## INSTRUCTIONS FOR THE TASK:
Return the data exactly, with all pictures removed.

*** SUPPLIED RECORDS Section Begins ***

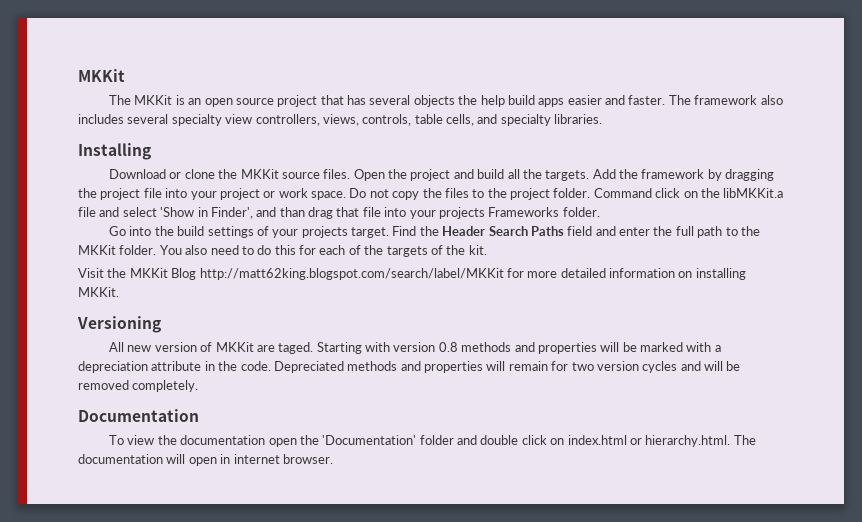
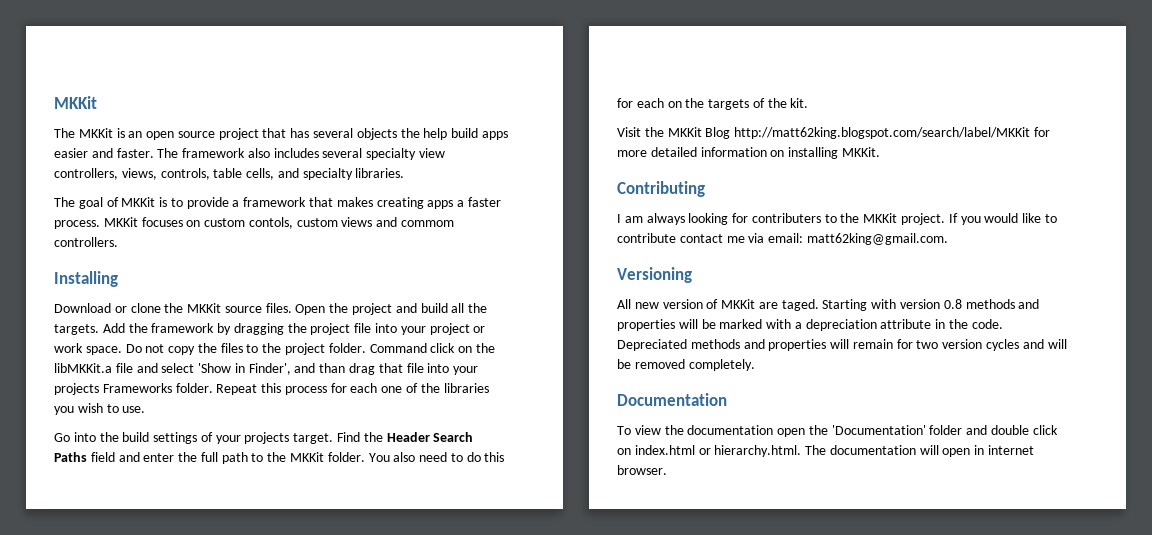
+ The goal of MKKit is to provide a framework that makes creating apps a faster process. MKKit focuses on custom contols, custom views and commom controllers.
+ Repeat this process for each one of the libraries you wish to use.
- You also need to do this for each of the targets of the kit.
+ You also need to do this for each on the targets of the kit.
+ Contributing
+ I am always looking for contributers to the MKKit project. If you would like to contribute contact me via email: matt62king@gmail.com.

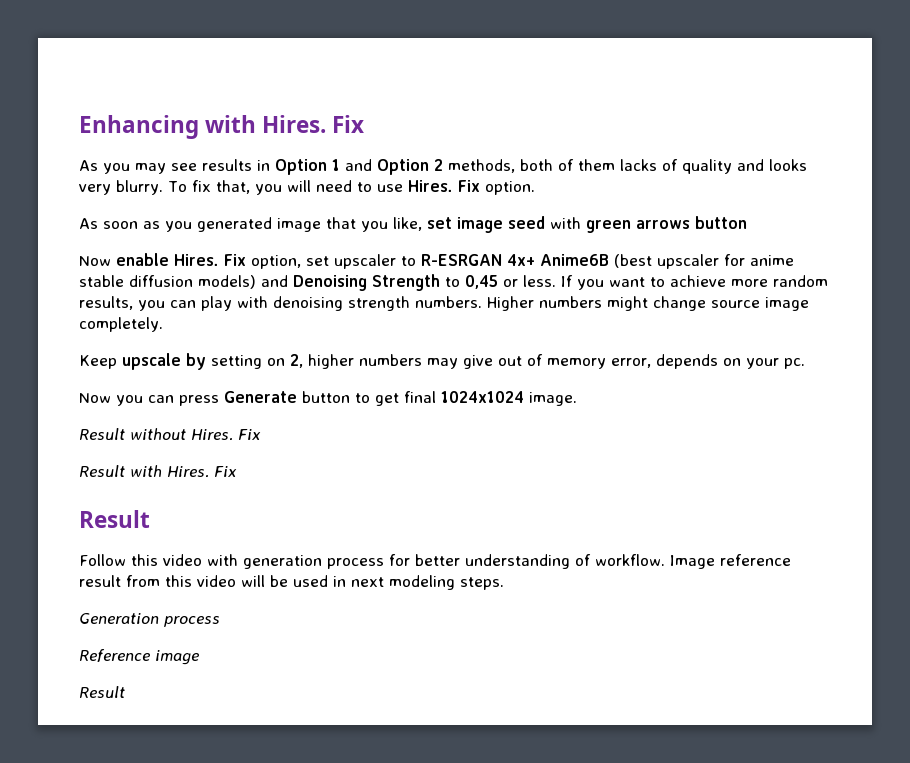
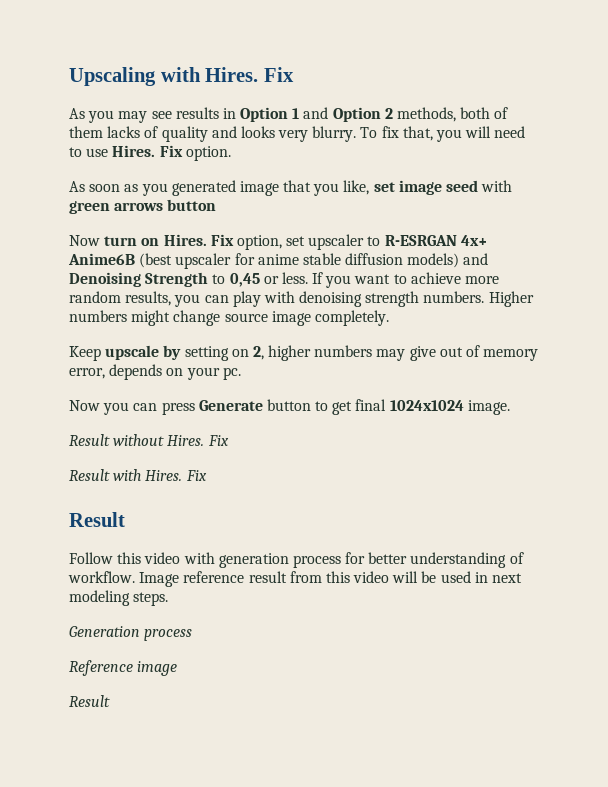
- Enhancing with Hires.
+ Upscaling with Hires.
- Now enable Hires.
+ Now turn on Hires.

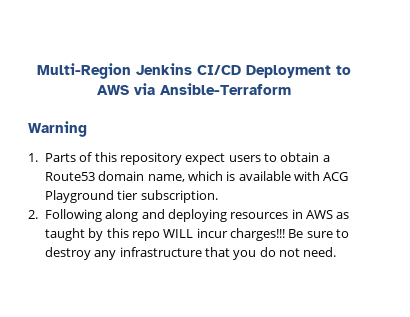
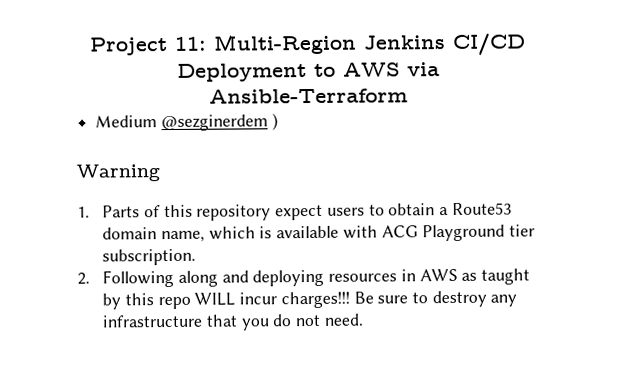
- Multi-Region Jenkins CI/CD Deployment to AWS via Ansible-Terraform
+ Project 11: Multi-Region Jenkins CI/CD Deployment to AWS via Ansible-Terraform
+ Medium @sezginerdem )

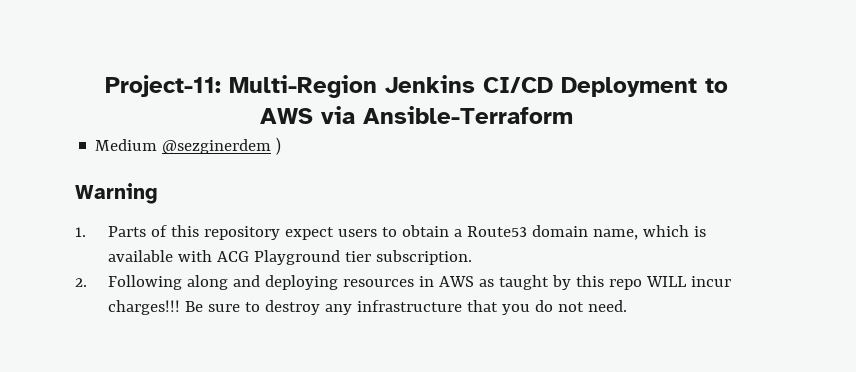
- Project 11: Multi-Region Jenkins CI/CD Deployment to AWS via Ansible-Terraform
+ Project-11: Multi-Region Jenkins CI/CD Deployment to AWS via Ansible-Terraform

*** SUPPLIED RECORDS Section Ends ***

## TASK OUTPUT:
+ The goal of MKKit is to provide a framework that makes creating apps a faster process. MKKit focuses on custom contols, custom views and commom controllers.
+ Repeat this process for each one of the libraries you wish to use.
- You also need to do this for each of the targets of the kit.
+ You also need to do this for each on the targets of the kit.
+ Contributing
+ I am always looking for contributers to the MKKit project. If you would like to contribute contact me via email: matt62king@gmail.com.

- Enhancing with Hires.
+ Upscaling with Hires.
- Now enable Hires.
+ Now turn on Hires.

- Multi-Region Jenkins CI/CD Deployment to AWS via Ansible-Terraform
+ Project 11: Multi-Region Jenkins CI/CD Deployment to AWS via Ansible-Terraform
+ Medium @sezginerdem )

- Project 11: Multi-Region Jenkins CI/CD Deployment to AWS via Ansible-Terraform
+ Project-11: Multi-Region Jenkins CI/CD Deployment to AWS via Ansible-Terraform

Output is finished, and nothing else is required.